+++ Dataset content

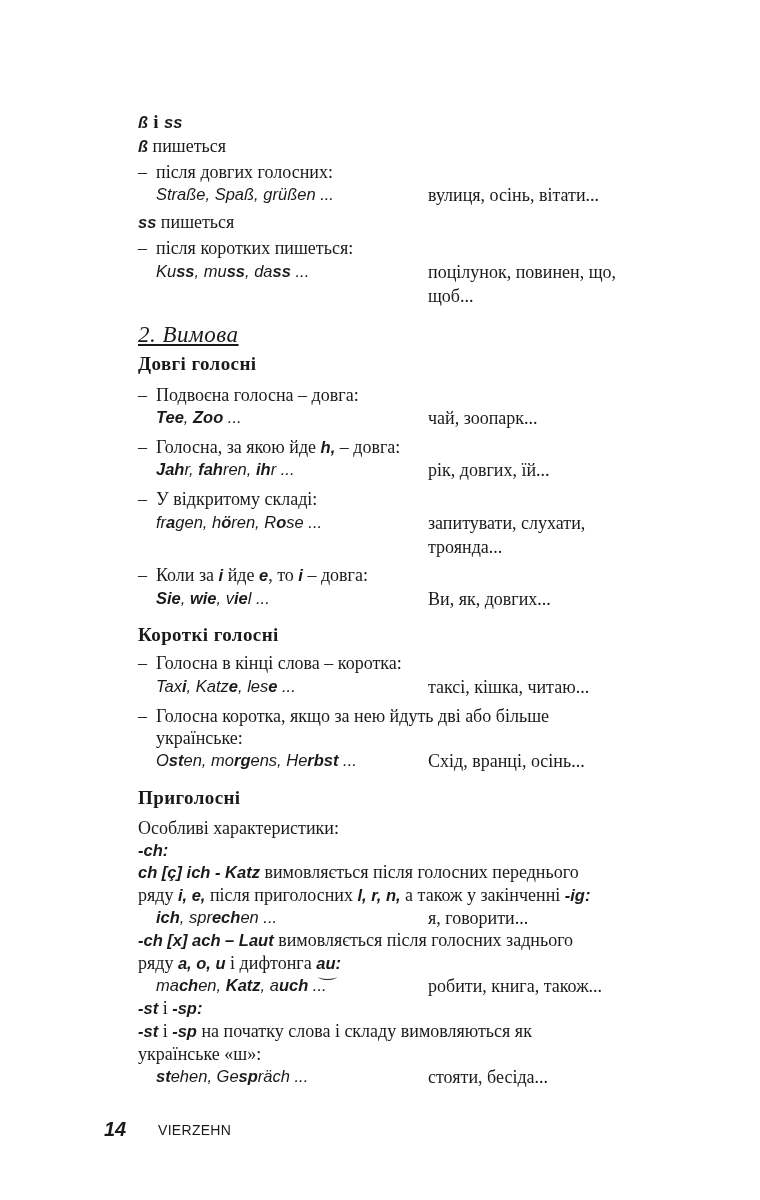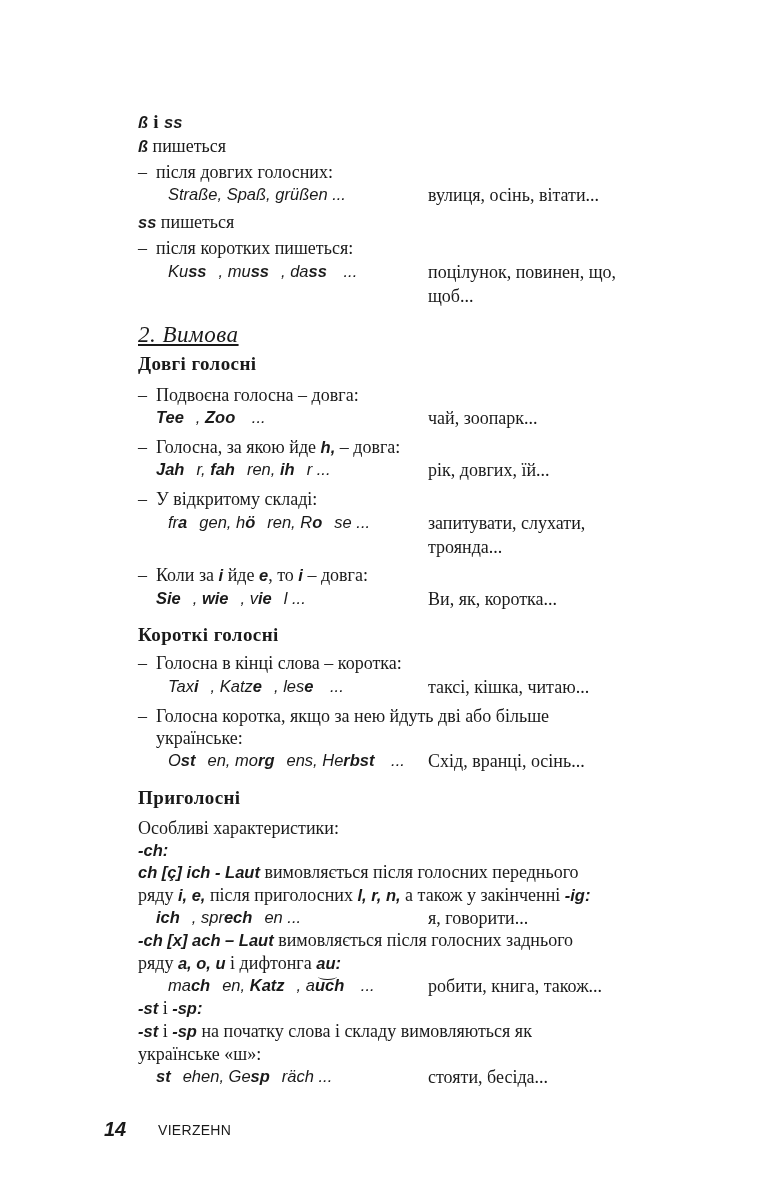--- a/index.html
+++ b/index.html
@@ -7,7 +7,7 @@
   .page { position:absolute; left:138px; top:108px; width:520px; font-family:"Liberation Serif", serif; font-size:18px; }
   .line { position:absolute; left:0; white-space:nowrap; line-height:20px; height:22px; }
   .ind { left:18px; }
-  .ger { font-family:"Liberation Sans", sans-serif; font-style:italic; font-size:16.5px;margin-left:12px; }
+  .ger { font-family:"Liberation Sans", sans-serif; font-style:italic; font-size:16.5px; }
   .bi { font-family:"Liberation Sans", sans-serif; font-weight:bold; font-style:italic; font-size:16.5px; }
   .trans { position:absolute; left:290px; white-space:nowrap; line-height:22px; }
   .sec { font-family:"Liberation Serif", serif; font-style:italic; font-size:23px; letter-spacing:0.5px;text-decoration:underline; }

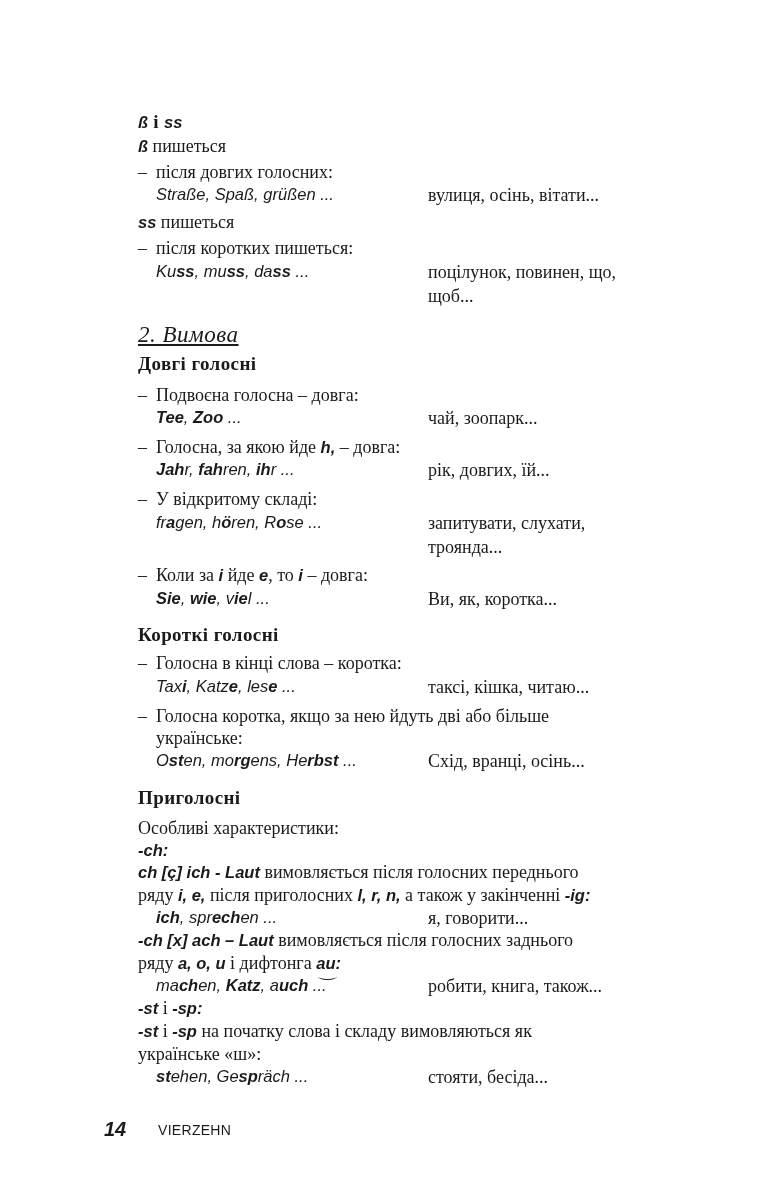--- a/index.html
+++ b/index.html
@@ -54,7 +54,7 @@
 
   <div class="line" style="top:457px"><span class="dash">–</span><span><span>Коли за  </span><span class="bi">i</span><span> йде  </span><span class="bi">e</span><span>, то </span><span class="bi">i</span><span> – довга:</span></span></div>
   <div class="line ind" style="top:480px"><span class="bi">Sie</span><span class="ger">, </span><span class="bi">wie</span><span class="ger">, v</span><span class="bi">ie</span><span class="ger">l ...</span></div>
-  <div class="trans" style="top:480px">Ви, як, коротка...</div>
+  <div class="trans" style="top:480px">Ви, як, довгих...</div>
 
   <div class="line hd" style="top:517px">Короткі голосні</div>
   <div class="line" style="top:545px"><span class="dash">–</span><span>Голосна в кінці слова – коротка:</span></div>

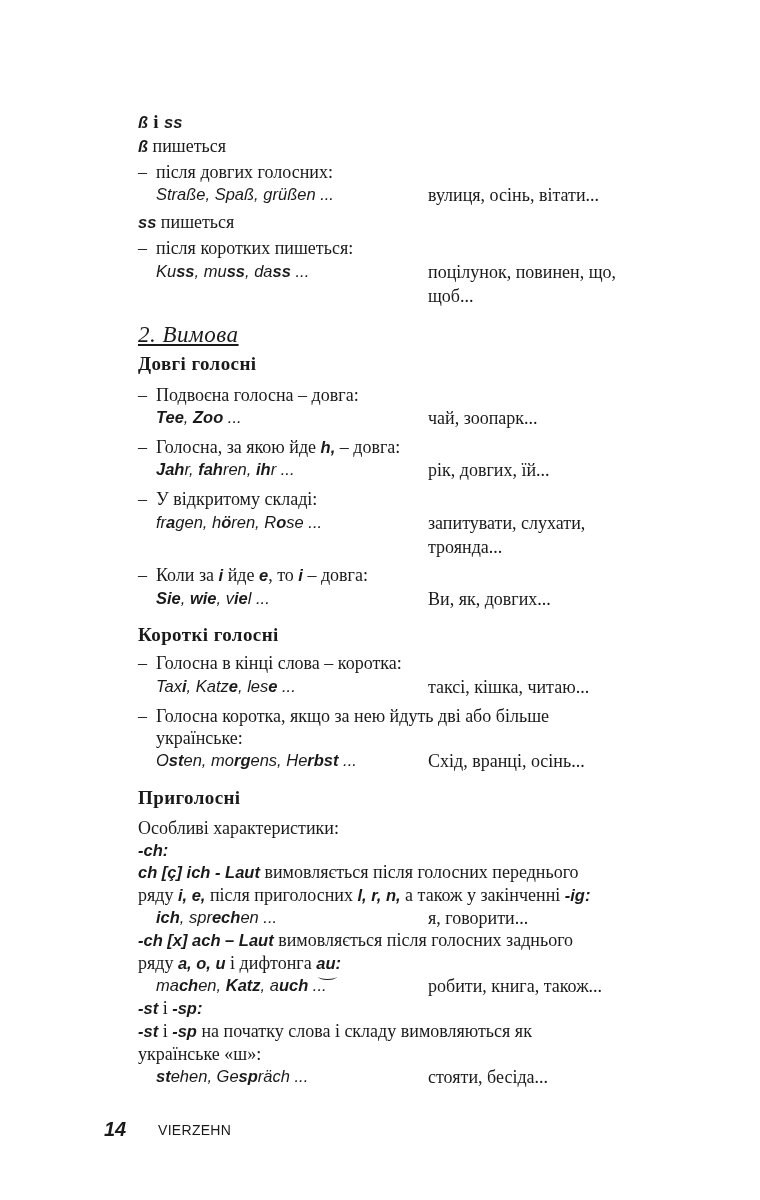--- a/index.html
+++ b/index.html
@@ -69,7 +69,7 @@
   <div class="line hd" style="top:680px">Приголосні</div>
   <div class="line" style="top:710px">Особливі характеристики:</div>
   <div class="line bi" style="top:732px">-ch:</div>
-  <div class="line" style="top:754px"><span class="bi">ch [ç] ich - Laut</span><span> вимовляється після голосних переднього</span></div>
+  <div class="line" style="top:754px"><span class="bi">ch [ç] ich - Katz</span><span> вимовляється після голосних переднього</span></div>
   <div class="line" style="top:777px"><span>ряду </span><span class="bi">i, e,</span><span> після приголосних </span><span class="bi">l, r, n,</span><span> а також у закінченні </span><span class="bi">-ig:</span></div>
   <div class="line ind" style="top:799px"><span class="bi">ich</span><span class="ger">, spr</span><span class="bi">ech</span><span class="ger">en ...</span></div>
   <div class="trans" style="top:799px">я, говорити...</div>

++++++

-- What this task involves --
From the first line to the last, reproduce the records above exactly and skip the pictures.

-- Solved problem --
--- a/index.html
+++ b/index.html
@@ -7,7 +7,7 @@
   .page { position:absolute; left:138px; top:108px; width:520px; font-family:"Liberation Serif", serif; font-size:18px; }
   .line { position:absolute; left:0; white-space:nowrap; line-height:20px; height:22px; }
   .ind { left:18px; }
-  .ger { font-family:"Liberation Sans", sans-serif; font-style:italic; font-size:16.5px;margin-left:12px; }
+  .ger { font-family:"Liberation Sans", sans-serif; font-style:italic; font-size:16.5px; }
   .bi { font-family:"Liberation Sans", sans-serif; font-weight:bold; font-style:italic; font-size:16.5px; }
   .trans { position:absolute; left:290px; white-space:nowrap; line-height:22px; }
   .sec { font-family:"Liberation Serif", serif; font-style:italic; font-size:23px; letter-spacing:0.5px;text-decoration:underline; }

--- a/index.html
+++ b/index.html
@@ -54,7 +54,7 @@
 
   <div class="line" style="top:457px"><span class="dash">–</span><span><span>Коли за  </span><span class="bi">i</span><span> йде  </span><span class="bi">e</span><span>, то </span><span class="bi">i</span><span> – довга:</span></span></div>
   <div class="line ind" style="top:480px"><span class="bi">Sie</span><span class="ger">, </span><span class="bi">wie</span><span class="ger">, v</span><span class="bi">ie</span><span class="ger">l ...</span></div>
-  <div class="trans" style="top:480px">Ви, як, коротка...</div>
+  <div class="trans" style="top:480px">Ви, як, довгих...</div>
 
   <div class="line hd" style="top:517px">Короткі голосні</div>
   <div class="line" style="top:545px"><span class="dash">–</span><span>Голосна в кінці слова – коротка:</span></div>

--- a/index.html
+++ b/index.html
@@ -69,7 +69,7 @@
   <div class="line hd" style="top:680px">Приголосні</div>
   <div class="line" style="top:710px">Особливі характеристики:</div>
   <div class="line bi" style="top:732px">-ch:</div>
-  <div class="line" style="top:754px"><span class="bi">ch [ç] ich - Laut</span><span> вимовляється після голосних переднього</span></div>
+  <div class="line" style="top:754px"><span class="bi">ch [ç] ich - Katz</span><span> вимовляється після голосних переднього</span></div>
   <div class="line" style="top:777px"><span>ряду </span><span class="bi">i, e,</span><span> після приголосних </span><span class="bi">l, r, n,</span><span> а також у закінченні </span><span class="bi">-ig:</span></div>
   <div class="line ind" style="top:799px"><span class="bi">ich</span><span class="ger">, spr</span><span class="bi">ech</span><span class="ger">en ...</span></div>
   <div class="trans" style="top:799px">я, говорити...</div>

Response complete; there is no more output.